When Luis López was lost in Panama’s Darien Gap last year with his wife, then seven months pregnant, their two young children and her grandmother, he often knelt in the mud to beg God not to abandon them.

“If I was bad, let me die here, but I came with my family,” the Venezuelan asylum seeker, 34, recalled on Friday of his prayers. Now in El Paso, the family has found shelter with the Catholic diocese.

Venezuelan asylum-seeker Luis Lopez speaks with The Associated Press, as his wife, Oriana Marcano, and daughter Amaloha Lopez listen in El Paso, Texas, on Friday, 12th May, 2023.

Venezuelan asylum-seeker Luis Lopez speaks with The Associated Press, as his wife, Oriana Marcano, and daughter Amaloha Lopez listen in El Paso, Texas, on Friday, 12th May, 2023. When Lopez was lost in Panama’s Darien Gap last year with his pregnant wife, their two children and her grandmother, he often knelt in the mud to beg God not to abandon them.

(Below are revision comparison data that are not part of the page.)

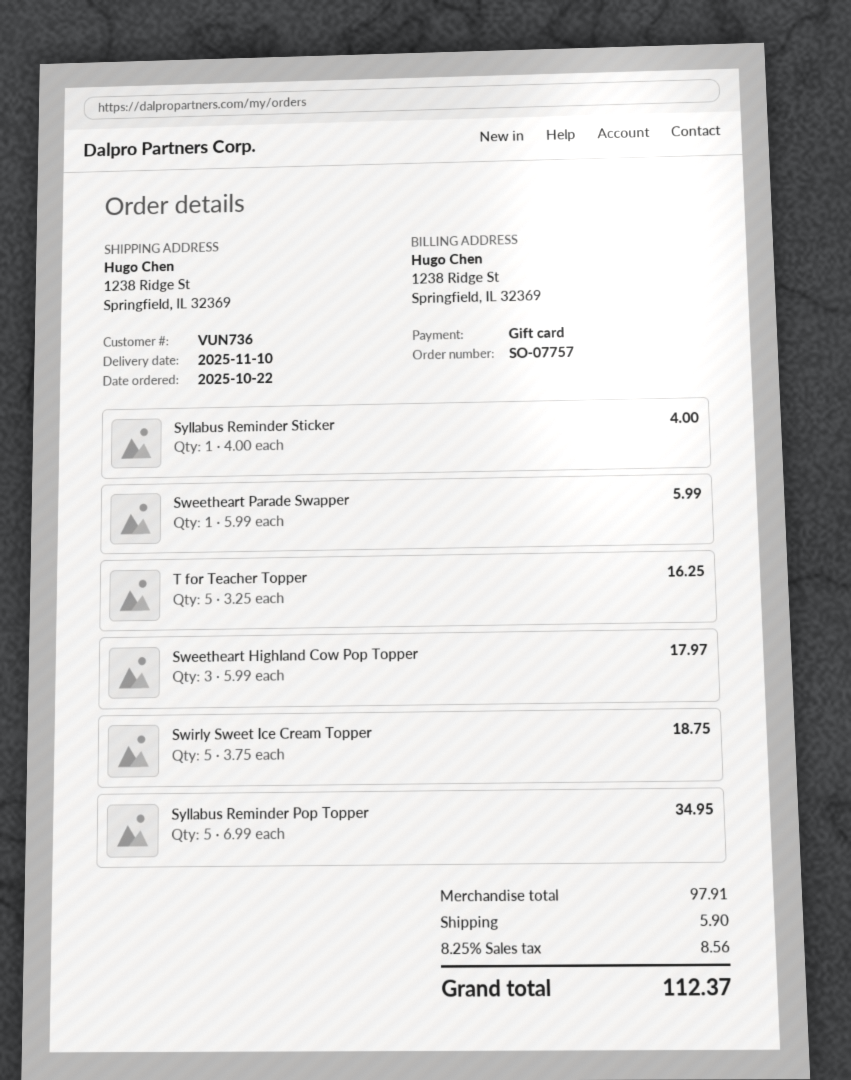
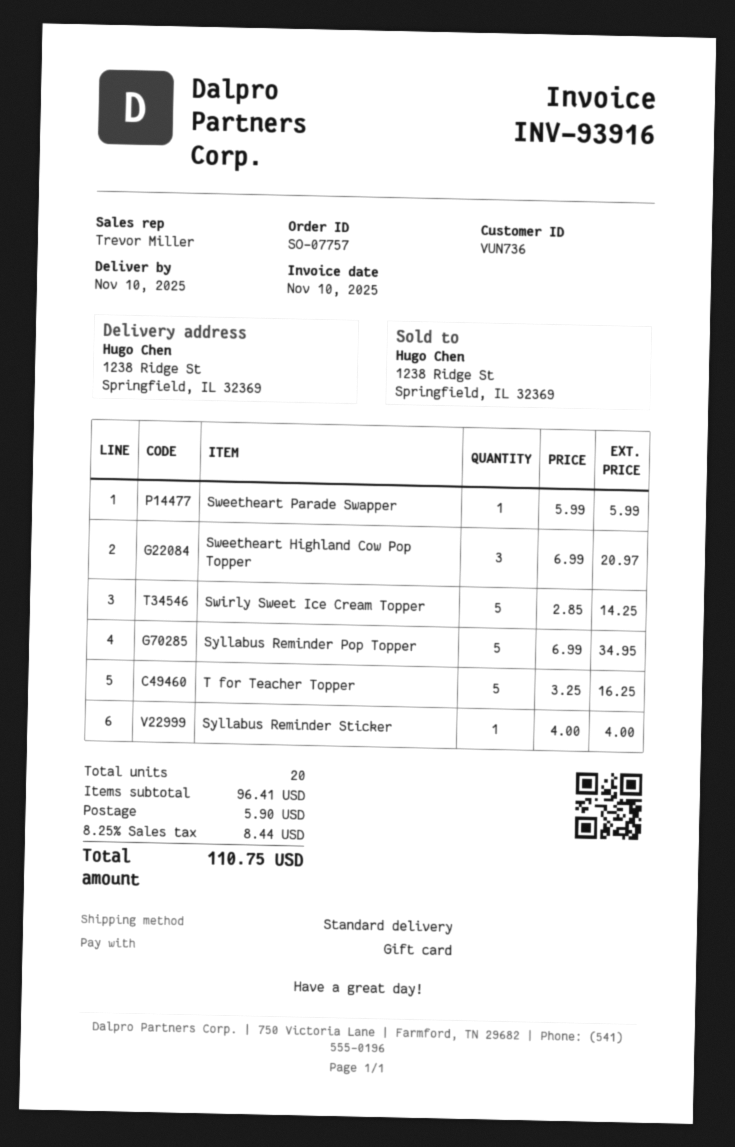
Sweetheart Highland Cow Pop Topper: 3 x 5.99 = 17.97 -> 3 x 6.99 = 20.97
Swirly Sweet Ice Cream Topper: 5 x 3.75 = 18.75 -> 5 x 2.85 = 14.25
subtotal: 97.91 -> 96.41
tax: 8.25% = 8.56 -> 8.25% = 8.44
total: 112.37 -> 110.75

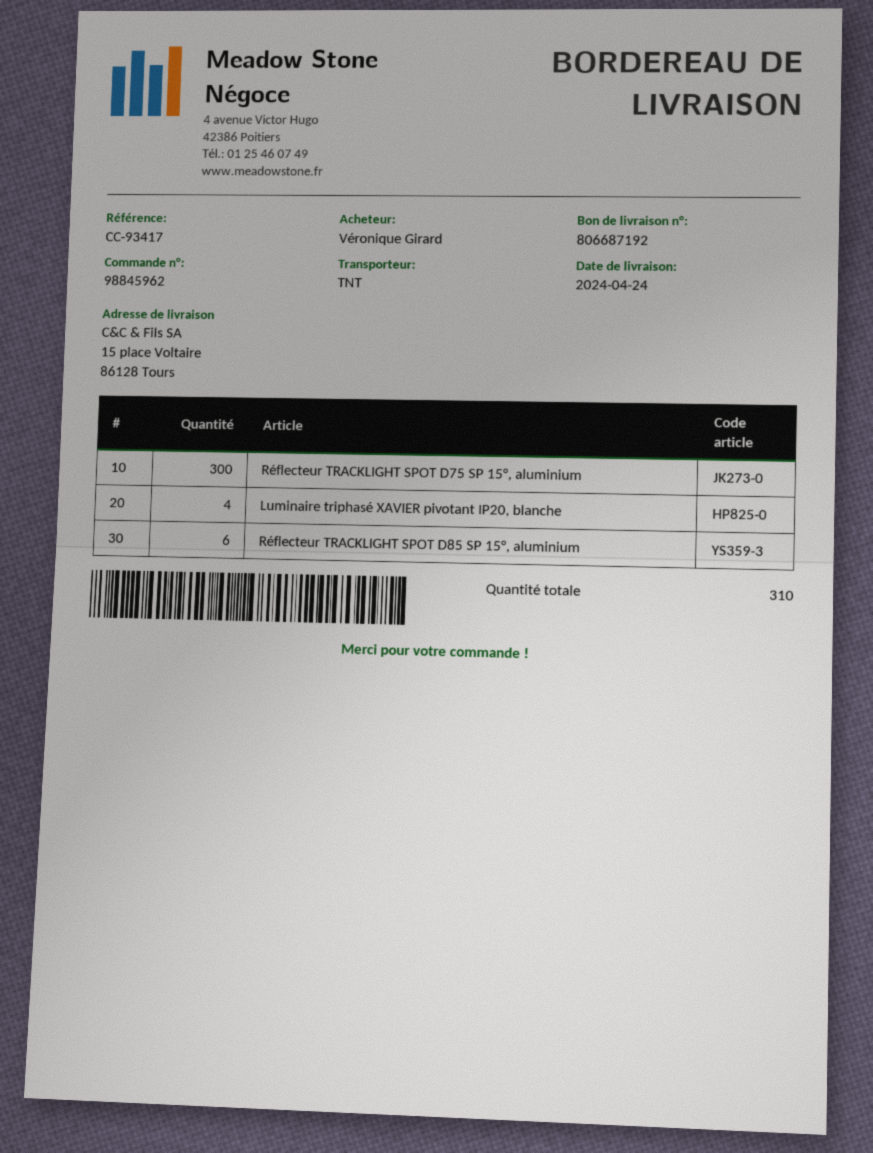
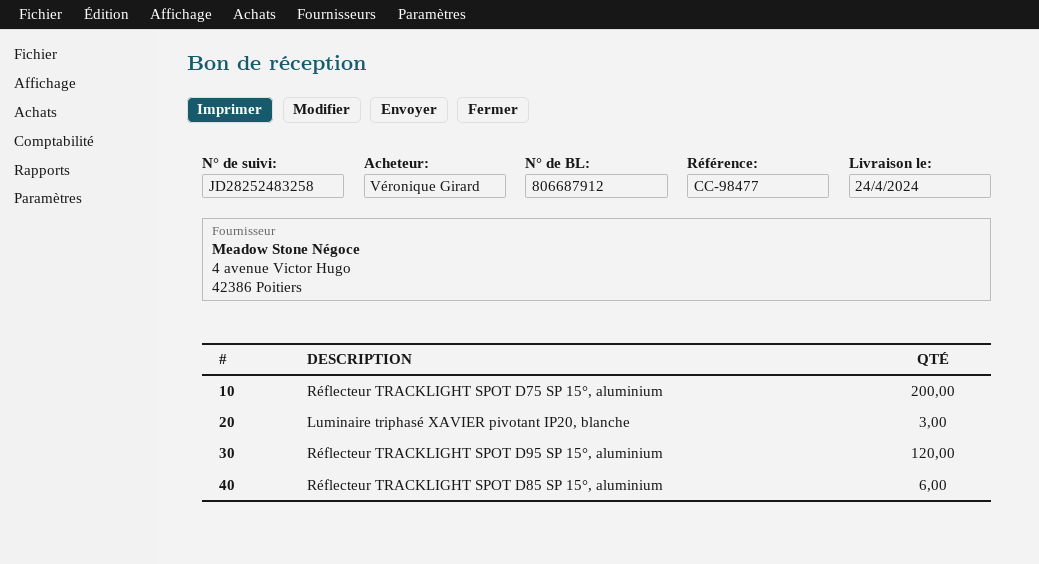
delivery note number: 806687192 -> 806687912
reference: CC-93417 -> CC-98477
Réflecteur TRACKLIGHT SPOT D75 SP 15°, aluminium: 300 -> 200
Luminaire triphasé XAVIER pivotant IP20, blanche: 4 -> 3
Réflecteur TRACKLIGHT SPOT D95 SP 15°, aluminium: none -> 120

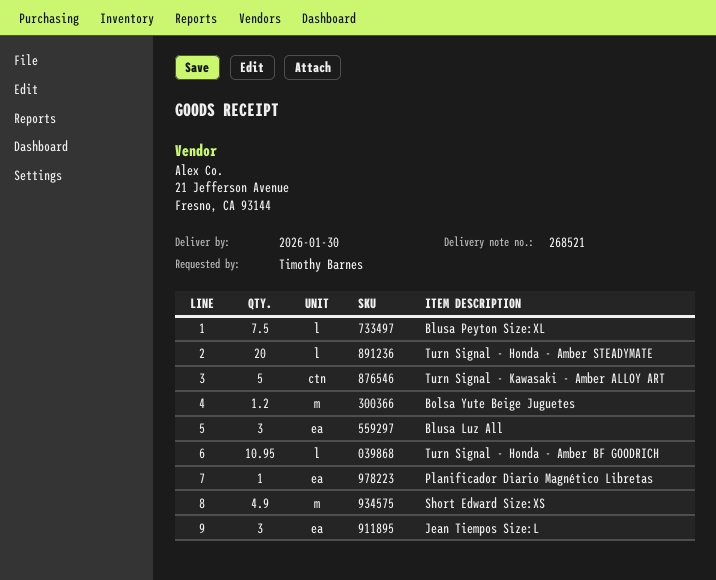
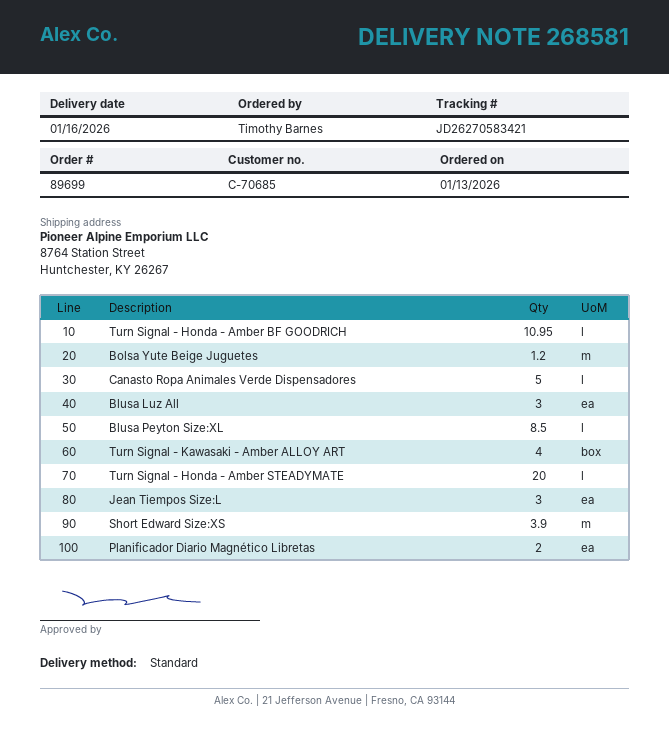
delivery note number: 268521 -> 268581
delivery date: 2026-01-30 -> 2026-01-16
Blusa Peyton Size:XL: 7.5 -> 8.5
Turn Signal - Kawasaki - Amber ALLOY ART: 5 -> 4
Planificador Diario Magnético Libretas: 1 -> 2
Short Edward Size:XS: 4.9 -> 3.9
Canasto Ropa Animales Verde Dispensadores: none -> 5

PICTURE: AP Photo/Andres Leighton.

But “la selva” – as many migrants call that particularly deadly stretch of their journey from South America to the United States – struck again two weeks ago. López’s sister called him in tears: She, too, had to flee and was now stuck in the jungle with their 68-year-old mother, who was badly injured from a fall trying to escape armed men.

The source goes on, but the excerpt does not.